╭─ Records for this exercise
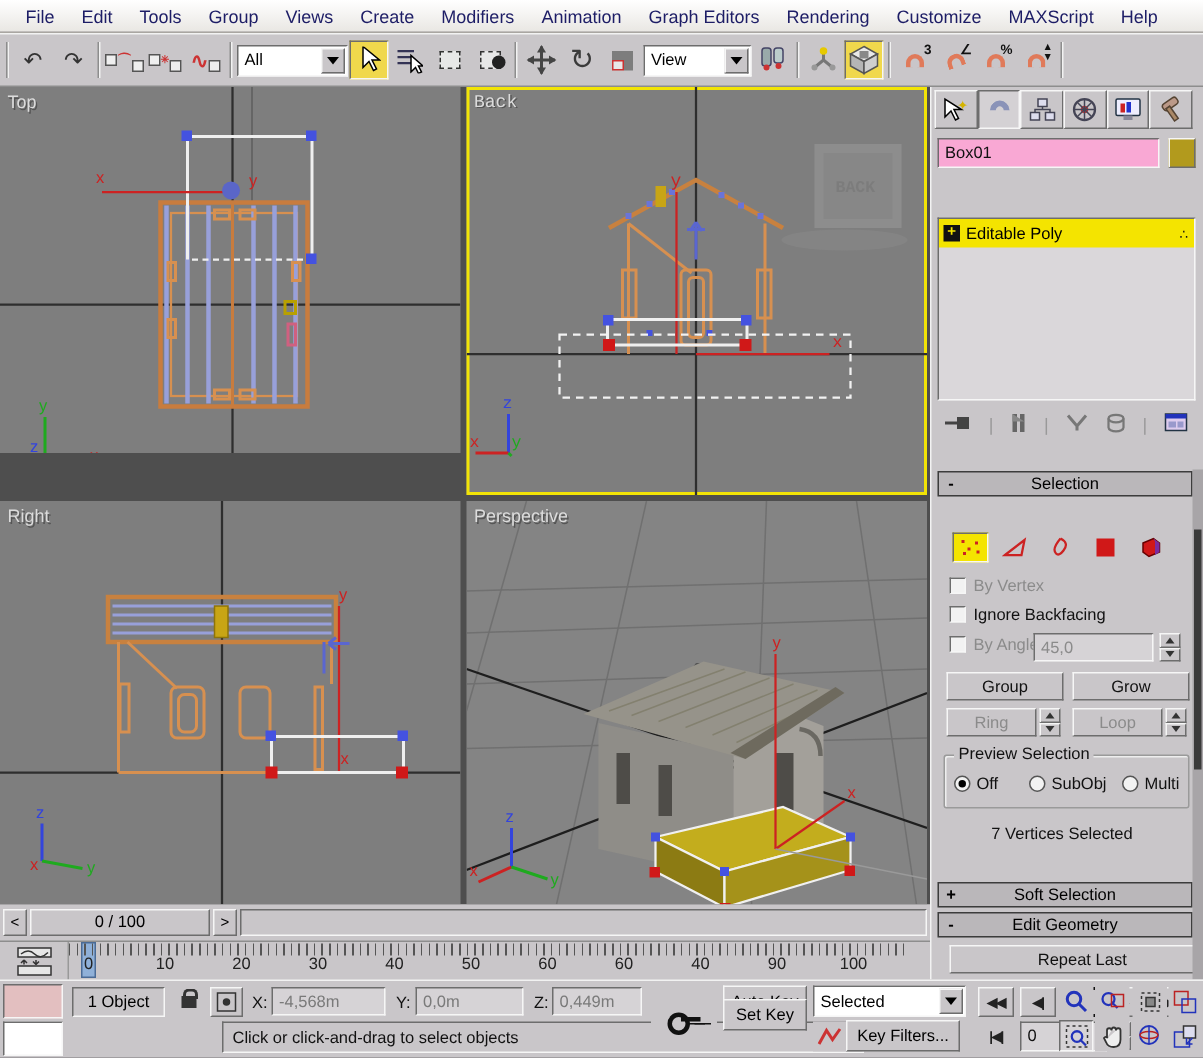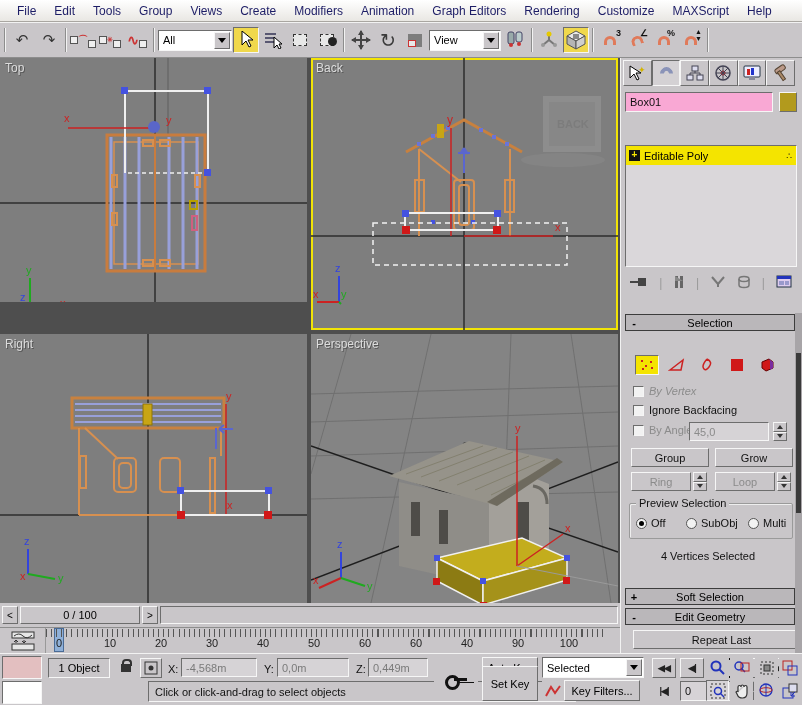--- a/index.html
+++ b/index.html
@@ -34,21 +34,21 @@
             border-radius:7px 7px 0 0; display:inline-block; }
   .magsup { font-size:9px; font-weight:bold; color:#111; position:absolute; top:1px; right:2px; }
   .chainbox { width:8px; height:8px; background:#efefef; border:1px solid #555; display:inline-block; }
   .redlink { color:#c33; font-size:10px; font-weight:bold; }
 
   
   .vpwrap { position:absolute; left:0; top:58px; width:620px; height:545px; background:#4e4e4e; }
   .vp { position:absolute; background:#7e7e7e; overflow:hidden; }
   .vp svg { position:absolute; inset:0; }
   .vplabel { position:absolute; left:5px; top:3px; color:#dcdcdc; font-size:12px; z-index:5; text-shadow:1px 1px 0 #555; }
-  .vp.active { outline:2px solid #f2e406; outline-offset:-2px; }
+  .vp.active { outline:2px solid #f2e406; outline-offset:-2px;font-family:Liberation Mono, monospace; }
 
   
   .timeslider { position:absolute; left:0; top:603px; width:620px; height:24px; background:#c9c6c9;
                 display:flex; align-items:center; padding:0 2px; gap:2px; }
   .ts-arrow { width:16px; height:18px; font-size:10px; display:flex; align-items:center; justify-content:center; background:#c9c6c9; }
   .ts-handle { width:120px; height:18px; background:#c9c6c9; font-size:11px; display:flex; align-items:center; justify-content:center; }
   .ts-track { flex:1; height:18px; }
 
   
   .trackbar { position:absolute; left:0; top:627px; width:620px; height:26px; background:#c9c6c9; border-top:1px solid #8d8d8d; }
@@ -661,21 +661,21 @@
           </svg>
         </span>
       <span class="soi">
           <svg width="18" height="16">
             <polygon points="4,5 11,2 15,5 15,11 8,14 4,11" fill="#d01818" stroke="#600"></polygon>
             <polygon points="11,2 15,5 15,11 12,13 12,4" fill="#7a2ca0"></polygon>
           </svg>
         </span>
     </div>
 
-    <div class="cklbl dis" style="top:327px;font-style:italic;"><span class="chk in"></span><span>By Vertex</span></div>
+    <div class="cklbl dis" style="top:327px;"><span class="chk in"></span><span>By Vertex</span></div>
     <div class="cklbl" style="top:346px;"><span class="chk in"></span><span>Ignore Backfacing</span></div>
     <div class="cklbl dis" style="top:366px;"><span class="chk in"></span><span>By Angle:</span></div>
     <div class="cbtn in" style="left:68px;top:364px;width:80px;background:#d6d3d6;color:#8b8b8b;justify-content:flex-start;padding-left:4px;">45,0</div>
     <span class="spin" style="position:absolute;left:152px;top:364px;">
         <i class="up"></i>
         <i class="dn"></i>
       </span>
 
     <div class="cbtn out" style="left:10px;top:390px;width:78px;">Group</div>
     <div class="cbtn out" style="left:94px;top:390px;width:78px;">Grow</div>
@@ -691,21 +691,21 @@
         <i class="dn"></i>
       </span>
 
     <div class="group" style="top:445px;height:36px;">
       <span class="gtitle">Preview Selection</span>
       <div style="position:absolute;left:6px;top:13px;"><span class="radio sel"></span><span>Off</span></div>
       <div style="position:absolute;left:56px;top:13px;"><span class="radio"></span><span>SubObj</span></div>
       <div style="position:absolute;left:118px;top:13px;"><span class="radio"></span><span>Multi</span></div>
     </div>
 
-    <div style="position:absolute;left:0;top:492px;width:174px;text-align:center;font-size:11px;">4 Vertices Selected</div>
+    <div style="position:absolute;left:0;top:492px;width:174px;text-align:center;font-size:11px;">7 Vertices Selected</div>
 
     <div class="rollout" style="top:497px;top:530px;">
       <span class="pm">+</span>
       <span class="rtitle">Soft Selection</span>
     </div>
 
     <div class="rollout" style="top:550px;">
       <span class="pm">-</span>
       <span class="rtitle">Edit Geometry</span>
     </div>
@@ -744,21 +744,21 @@
     <div class="coordfld in" style="left:277px;width:72px;">0,0m</div>
     <span class="coordlbl" style="left:356px;">Z:</span>
     <div class="coordfld in" style="left:368px;width:60px;">0,449m</div>
 
     <div class="prompt in">Click or click-and-drag to select objects</div>
     <div class="sbtn" style="left:434px;top:8px;width:44px;height:36px;background:#c9c6c9;">
         <span class="keyicon"></span>
       </div>
 
     <div class="sbtn out" style="left:482px;top:3px;width:56px;height:21px;">Auto Key</div>
-    <div class="sbtn out" style="left:482px;top:12px;width:56px;height:35px;">Set Key</div>
+    <div class="sbtn out" style="left:482px;top:12px;width:56px;height:21px;">Set Key</div>
 
     <div class="tdrop in" style="position:absolute;left:542px;top:3px;width:102px;height:21px;">
       <span>Selected</span>
       <span class="drop-arrow out"></span>
     </div>
     <div class="sbtn" style="left:542px;top:27px;width:22px;height:20px;">
         <svg width="16" height="14">
           <path d="M1,12 L6,3 L10,9 L15,2" stroke="#c33" stroke-width="2" fill="none"></path>
         </svg>
       </div>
╰─
## What you are asked to do
Your copy should hold all the data word for word. It should hold no pictures.

## Exercise response
--- a/index.html
+++ b/index.html
@@ -34,21 +34,21 @@
             border-radius:7px 7px 0 0; display:inline-block; }
   .magsup { font-size:9px; font-weight:bold; color:#111; position:absolute; top:1px; right:2px; }
   .chainbox { width:8px; height:8px; background:#efefef; border:1px solid #555; display:inline-block; }
   .redlink { color:#c33; font-size:10px; font-weight:bold; }
 
   
   .vpwrap { position:absolute; left:0; top:58px; width:620px; height:545px; background:#4e4e4e; }
   .vp { position:absolute; background:#7e7e7e; overflow:hidden; }
   .vp svg { position:absolute; inset:0; }
   .vplabel { position:absolute; left:5px; top:3px; color:#dcdcdc; font-size:12px; z-index:5; text-shadow:1px 1px 0 #555; }
-  .vp.active { outline:2px solid #f2e406; outline-offset:-2px; }
+  .vp.active { outline:2px solid #f2e406; outline-offset:-2px;font-family:Liberation Mono, monospace; }
 
   
   .timeslider { position:absolute; left:0; top:603px; width:620px; height:24px; background:#c9c6c9;
                 display:flex; align-items:center; padding:0 2px; gap:2px; }
   .ts-arrow { width:16px; height:18px; font-size:10px; display:flex; align-items:center; justify-content:center; background:#c9c6c9; }
   .ts-handle { width:120px; height:18px; background:#c9c6c9; font-size:11px; display:flex; align-items:center; justify-content:center; }
   .ts-track { flex:1; height:18px; }
 
   
   .trackbar { position:absolute; left:0; top:627px; width:620px; height:26px; background:#c9c6c9; border-top:1px solid #8d8d8d; }
@@ -661,21 +661,21 @@
           </svg>
         </span>
       <span class="soi">
           <svg width="18" height="16">
             <polygon points="4,5 11,2 15,5 15,11 8,14 4,11" fill="#d01818" stroke="#600"></polygon>
             <polygon points="11,2 15,5 15,11 12,13 12,4" fill="#7a2ca0"></polygon>
           </svg>
         </span>
     </div>
 
-    <div class="cklbl dis" style="top:327px;font-style:italic;"><span class="chk in"></span><span>By Vertex</span></div>
+    <div class="cklbl dis" style="top:327px;"><span class="chk in"></span><span>By Vertex</span></div>
     <div class="cklbl" style="top:346px;"><span class="chk in"></span><span>Ignore Backfacing</span></div>
     <div class="cklbl dis" style="top:366px;"><span class="chk in"></span><span>By Angle:</span></div>
     <div class="cbtn in" style="left:68px;top:364px;width:80px;background:#d6d3d6;color:#8b8b8b;justify-content:flex-start;padding-left:4px;">45,0</div>
     <span class="spin" style="position:absolute;left:152px;top:364px;">
         <i class="up"></i>
         <i class="dn"></i>
       </span>
 
     <div class="cbtn out" style="left:10px;top:390px;width:78px;">Group</div>
     <div class="cbtn out" style="left:94px;top:390px;width:78px;">Grow</div>
@@ -691,21 +691,21 @@
         <i class="dn"></i>
       </span>
 
     <div class="group" style="top:445px;height:36px;">
       <span class="gtitle">Preview Selection</span>
       <div style="position:absolute;left:6px;top:13px;"><span class="radio sel"></span><span>Off</span></div>
       <div style="position:absolute;left:56px;top:13px;"><span class="radio"></span><span>SubObj</span></div>
       <div style="position:absolute;left:118px;top:13px;"><span class="radio"></span><span>Multi</span></div>
     </div>
 
-    <div style="position:absolute;left:0;top:492px;width:174px;text-align:center;font-size:11px;">4 Vertices Selected</div>
+    <div style="position:absolute;left:0;top:492px;width:174px;text-align:center;font-size:11px;">7 Vertices Selected</div>
 
     <div class="rollout" style="top:497px;top:530px;">
       <span class="pm">+</span>
       <span class="rtitle">Soft Selection</span>
     </div>
 
     <div class="rollout" style="top:550px;">
       <span class="pm">-</span>
       <span class="rtitle">Edit Geometry</span>
     </div>
@@ -744,21 +744,21 @@
     <div class="coordfld in" style="left:277px;width:72px;">0,0m</div>
     <span class="coordlbl" style="left:356px;">Z:</span>
     <div class="coordfld in" style="left:368px;width:60px;">0,449m</div>
 
     <div class="prompt in">Click or click-and-drag to select objects</div>
     <div class="sbtn" style="left:434px;top:8px;width:44px;height:36px;background:#c9c6c9;">
         <span class="keyicon"></span>
       </div>
 
     <div class="sbtn out" style="left:482px;top:3px;width:56px;height:21px;">Auto Key</div>
-    <div class="sbtn out" style="left:482px;top:12px;width:56px;height:35px;">Set Key</div>
+    <div class="sbtn out" style="left:482px;top:12px;width:56px;height:21px;">Set Key</div>
 
     <div class="tdrop in" style="position:absolute;left:542px;top:3px;width:102px;height:21px;">
       <span>Selected</span>
       <span class="drop-arrow out"></span>
     </div>
     <div class="sbtn" style="left:542px;top:27px;width:22px;height:20px;">
         <svg width="16" height="14">
           <path d="M1,12 L6,3 L10,9 L15,2" stroke="#c33" stroke-width="2" fill="none"></path>
         </svg>
       </div>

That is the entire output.